Оказалось, что это — первая улица направо, и молодые люди повернули назад, огибая магазин. Когда Дениза вышла на улицу Мишодьер, ее поразила витрина с готовыми дамскими нарядами: у Корная она как раз торговала готовым платьем, но ничего подобного никогда еще не видывала и просто не могла сдвинуться с места. В глубине витрины широкие полосы дорогих брюггских кружев спускались вниз наподобие алтарной завесы, как бы распростершей рыжевато-белые крылья; дальше гирляндами ниспадали волны алансонских кружев; широкий поток малинских, валансьенских, венецианских кружев и брюссельских аппликаций был похож на падающий снег. Справа и слева мрачными колоннами выстроились штуки сукна, еще более оттенявшие задний план святилища. В этой часовне, воздвигнутой в честь женской красоты, были выставлены готовые наряды; в центре было помещено нечто исключительное — бархатное манто с отделкой из серебристой лисицы; по одну сторону красовалась шелковая ротонда, подбитая беличьим мехом; по другую — суконное пальто с опушкой из петушиных перьев; наконец, тут же находились бальные накидки из белого кашемира, подбитые белым же, отделанные лебяжьим пухом или шелковым шнуром.
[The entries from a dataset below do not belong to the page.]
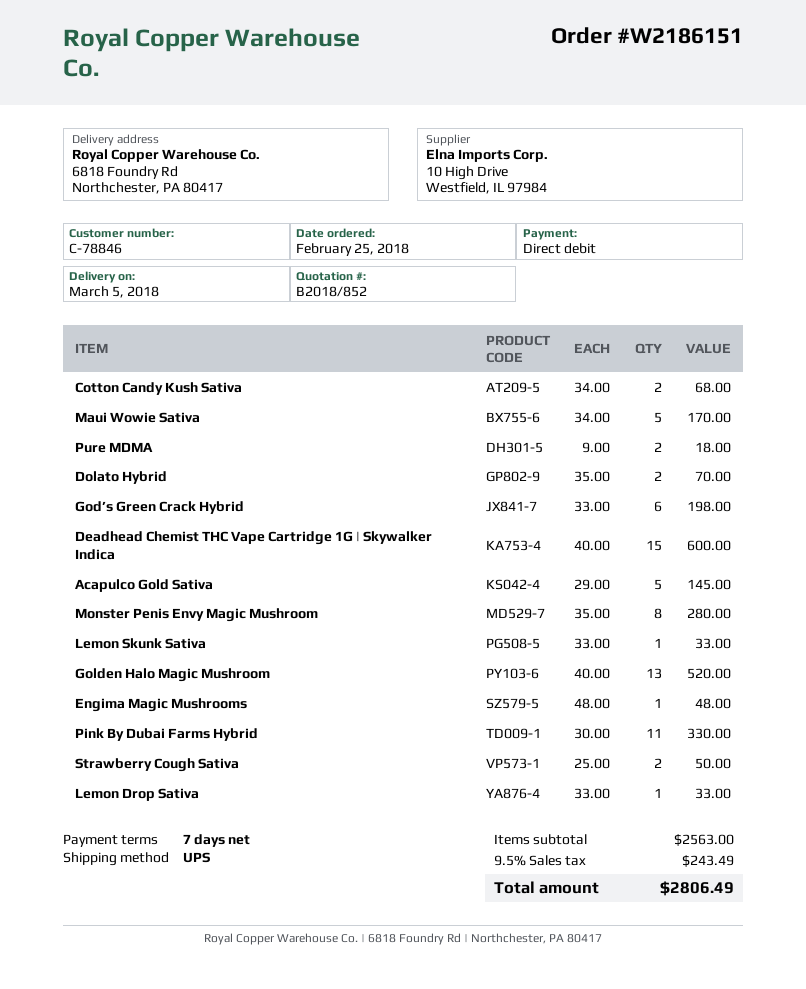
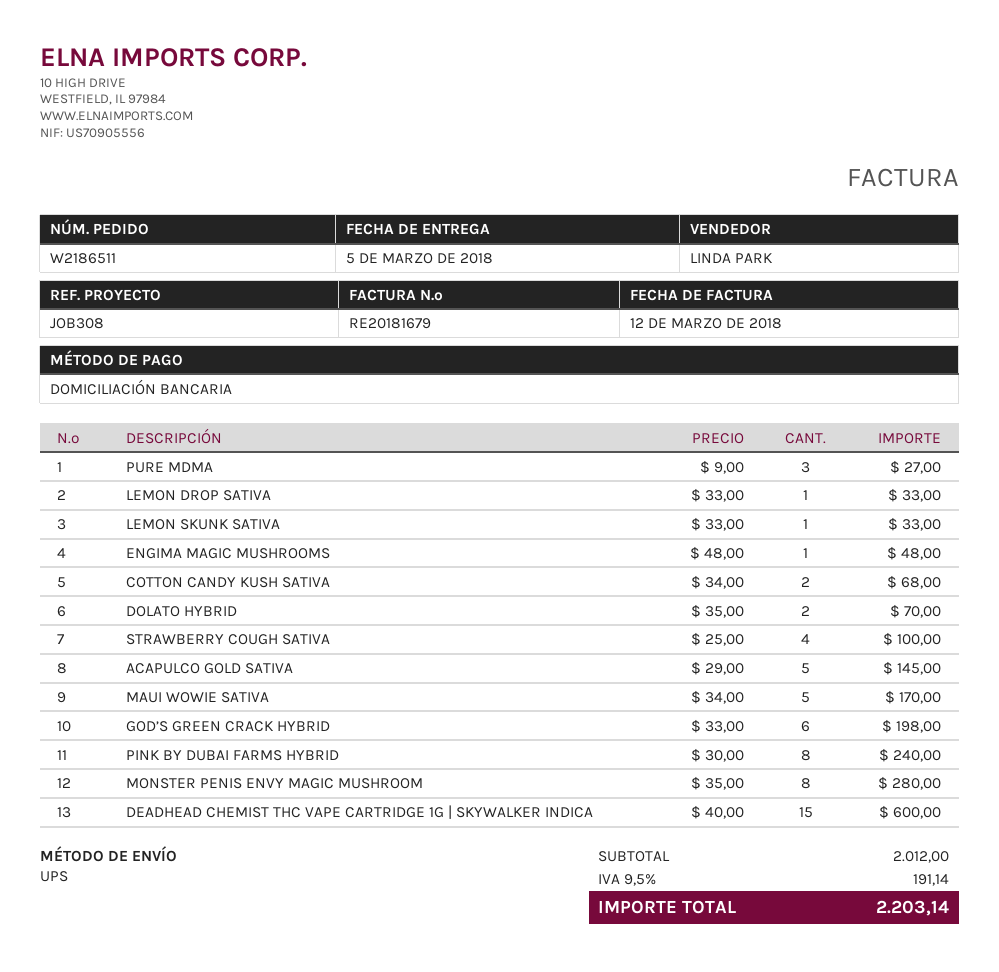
order number: W2186151 -> W2186511
Pure MDMA: 2 x 9.00 = 18.00 -> 3 x 9.00 = 27.00
Golden Halo Magic Mushroom: 13 x 40.00 = 520.00 -> none
Pink By Dubai Farms Hybrid: 11 x 30.00 = 330.00 -> 8 x 30.00 = 240.00
Strawberry Cough Sativa: 2 x 25.00 = 50.00 -> 4 x 25.00 = 100.00
subtotal: 2563.00 -> 2012.00
tax: 9.5% = 243.49 -> 9.5% = 191.14
total: 2806.49 -> 2203.14

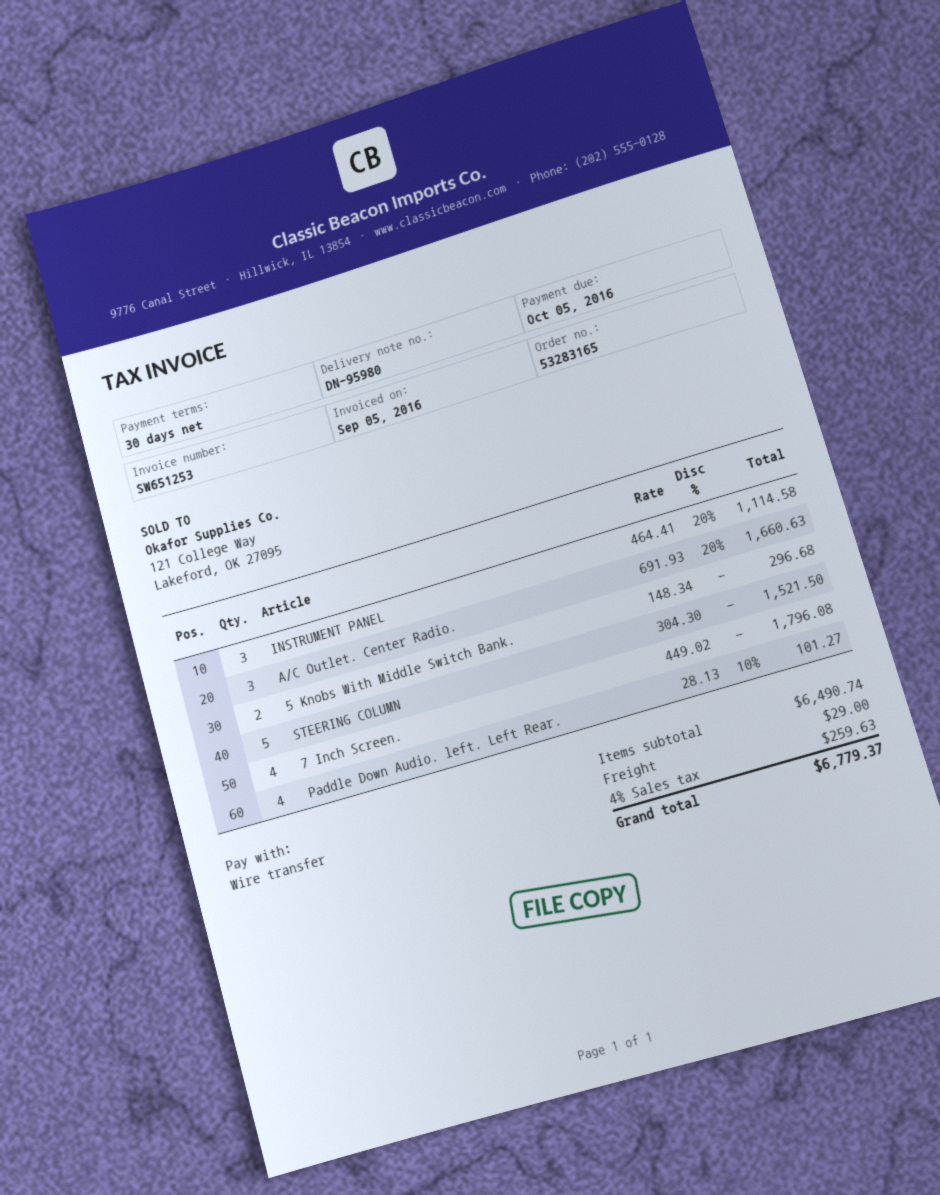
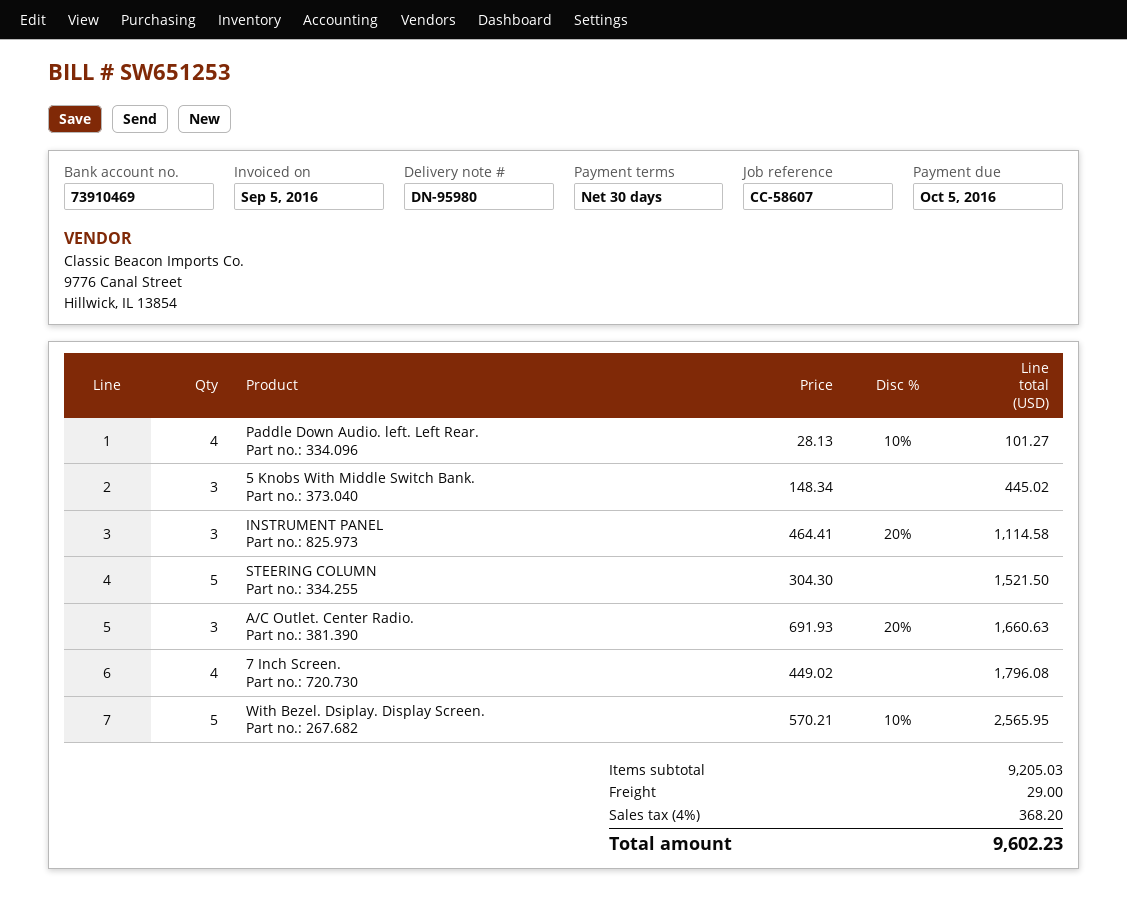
5 Knobs With Middle Switch Bank.: 2 x 148.34 = 296.68 -> 3 x 148.34 = 445.02
With Bezel. Dsiplay. Display Screen.: none -> 5 x 570.21 - 10% = 2565.95
subtotal: 6490.74 -> 9205.03
tax: 4% = 259.63 -> 4% = 368.20
total: 6779.37 -> 9602.23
Здесь можно было подобрать себе любую вещь по вкусу, начиная от бальных пелерин за двадцать девять франков и кончая бархатным манто ценою в тысячу восемьсот. Пышные груди манекенов растягивали материю, широкие бедра подчеркивали тонкость талии, а отсутствующую голову заменяли большие ярлыки, прикрепленные булавками к красному мольтону шеи. Зеркала с обеих сторон витрины были расположены так, что манекены без конца отражались и множились в них, населяя улицу прекрасными продажными женщинами, цена которых была обозначена крупными цифрами на месте головы.